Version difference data

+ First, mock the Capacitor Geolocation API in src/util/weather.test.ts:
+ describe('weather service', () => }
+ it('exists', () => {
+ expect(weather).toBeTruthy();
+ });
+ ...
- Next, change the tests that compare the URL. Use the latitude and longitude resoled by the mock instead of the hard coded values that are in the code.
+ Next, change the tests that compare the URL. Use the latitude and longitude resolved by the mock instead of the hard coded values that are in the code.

...

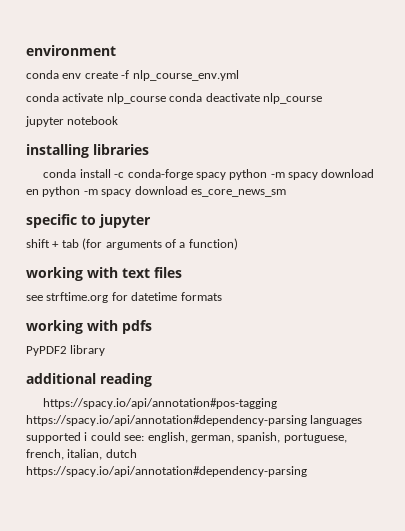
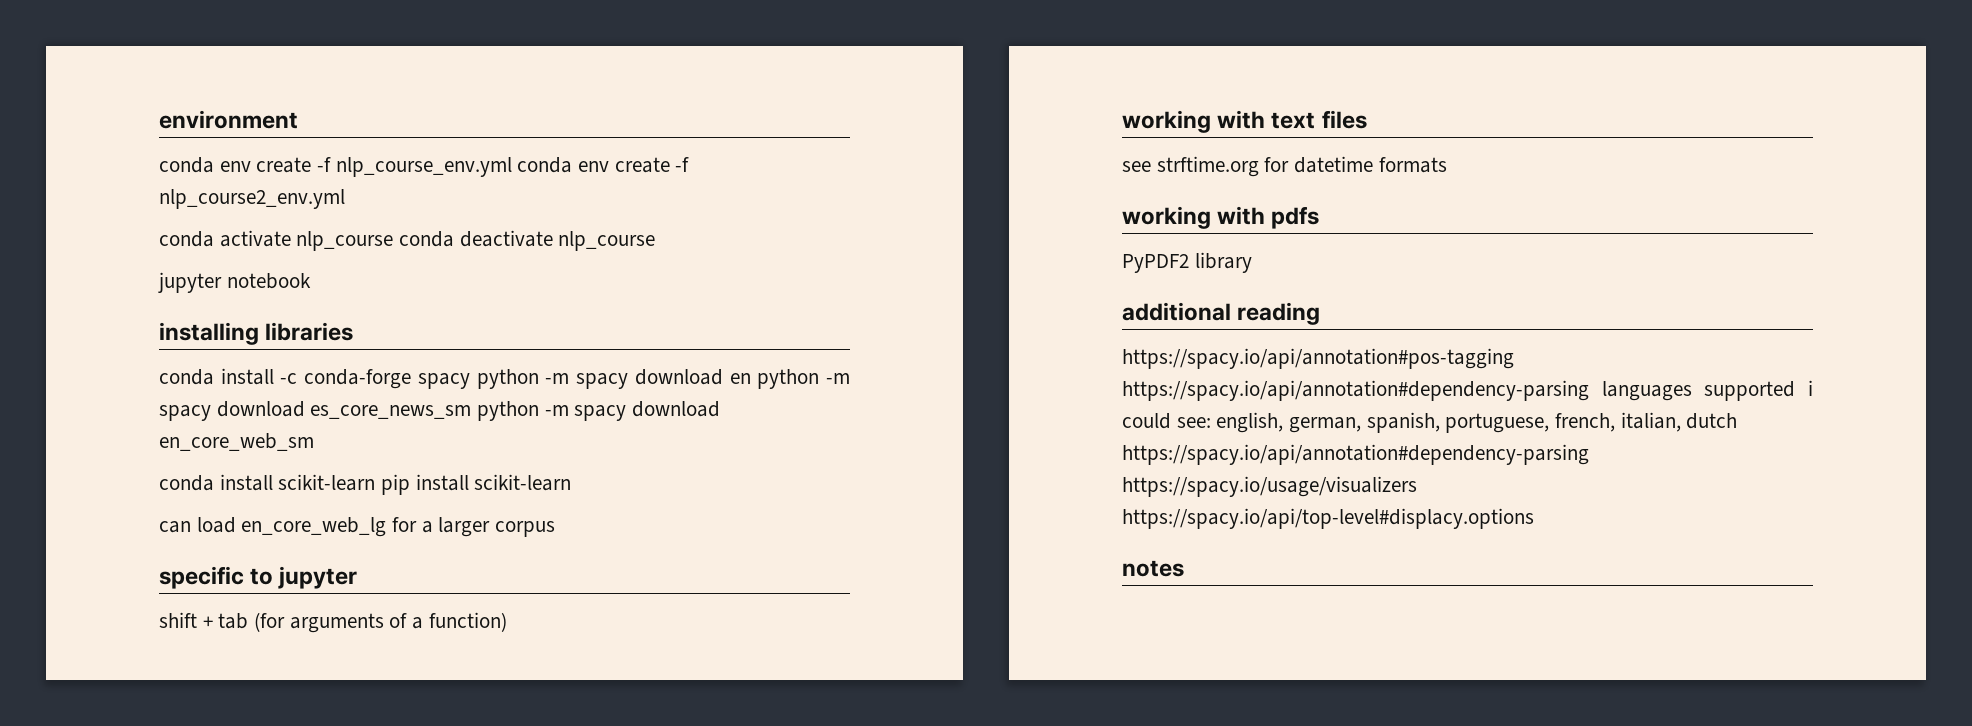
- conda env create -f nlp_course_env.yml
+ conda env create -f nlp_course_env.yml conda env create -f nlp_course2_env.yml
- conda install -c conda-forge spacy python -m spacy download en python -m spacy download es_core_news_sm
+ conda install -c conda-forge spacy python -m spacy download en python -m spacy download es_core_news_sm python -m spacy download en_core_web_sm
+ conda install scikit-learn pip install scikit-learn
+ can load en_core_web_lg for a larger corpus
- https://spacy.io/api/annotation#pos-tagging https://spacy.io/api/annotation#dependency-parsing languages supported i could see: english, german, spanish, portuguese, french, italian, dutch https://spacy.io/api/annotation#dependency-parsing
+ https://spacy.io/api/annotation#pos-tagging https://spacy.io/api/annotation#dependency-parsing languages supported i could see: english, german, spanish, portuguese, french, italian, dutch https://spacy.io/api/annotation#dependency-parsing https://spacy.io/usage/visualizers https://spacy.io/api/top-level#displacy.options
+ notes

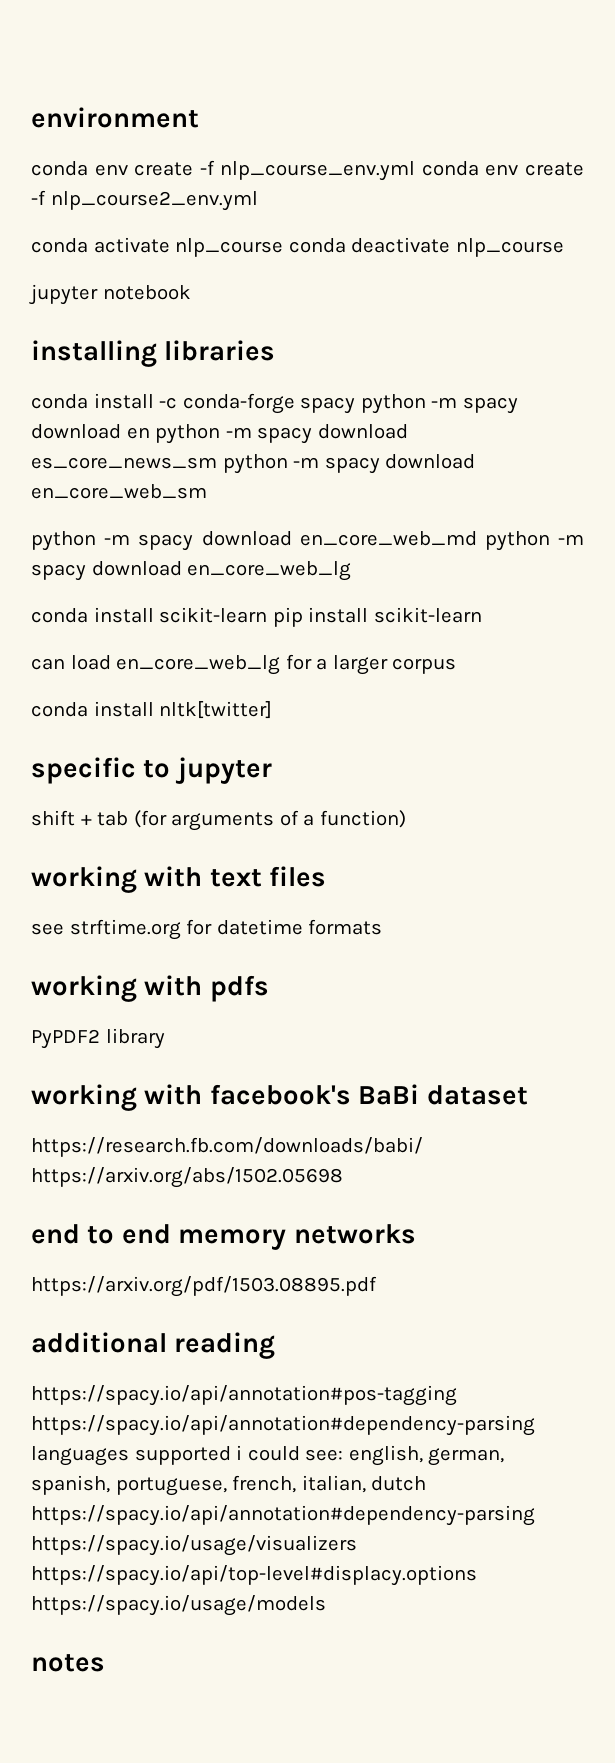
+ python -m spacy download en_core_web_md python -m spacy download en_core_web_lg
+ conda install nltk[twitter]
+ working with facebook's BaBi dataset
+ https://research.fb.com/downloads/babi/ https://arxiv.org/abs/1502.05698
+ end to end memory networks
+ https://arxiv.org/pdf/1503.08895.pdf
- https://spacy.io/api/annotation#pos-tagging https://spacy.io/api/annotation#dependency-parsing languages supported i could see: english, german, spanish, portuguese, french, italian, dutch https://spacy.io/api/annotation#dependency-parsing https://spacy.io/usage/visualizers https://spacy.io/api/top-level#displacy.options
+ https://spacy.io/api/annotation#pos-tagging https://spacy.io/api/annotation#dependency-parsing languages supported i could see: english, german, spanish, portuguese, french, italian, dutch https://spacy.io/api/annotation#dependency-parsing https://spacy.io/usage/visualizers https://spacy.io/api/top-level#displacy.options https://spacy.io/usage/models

• [WHAT YOU SHOULD DO]
The answer should be one number, namely how many lines of the entries above include the string "code".

• [RESPONSE FOR THIS EXERCISE]
2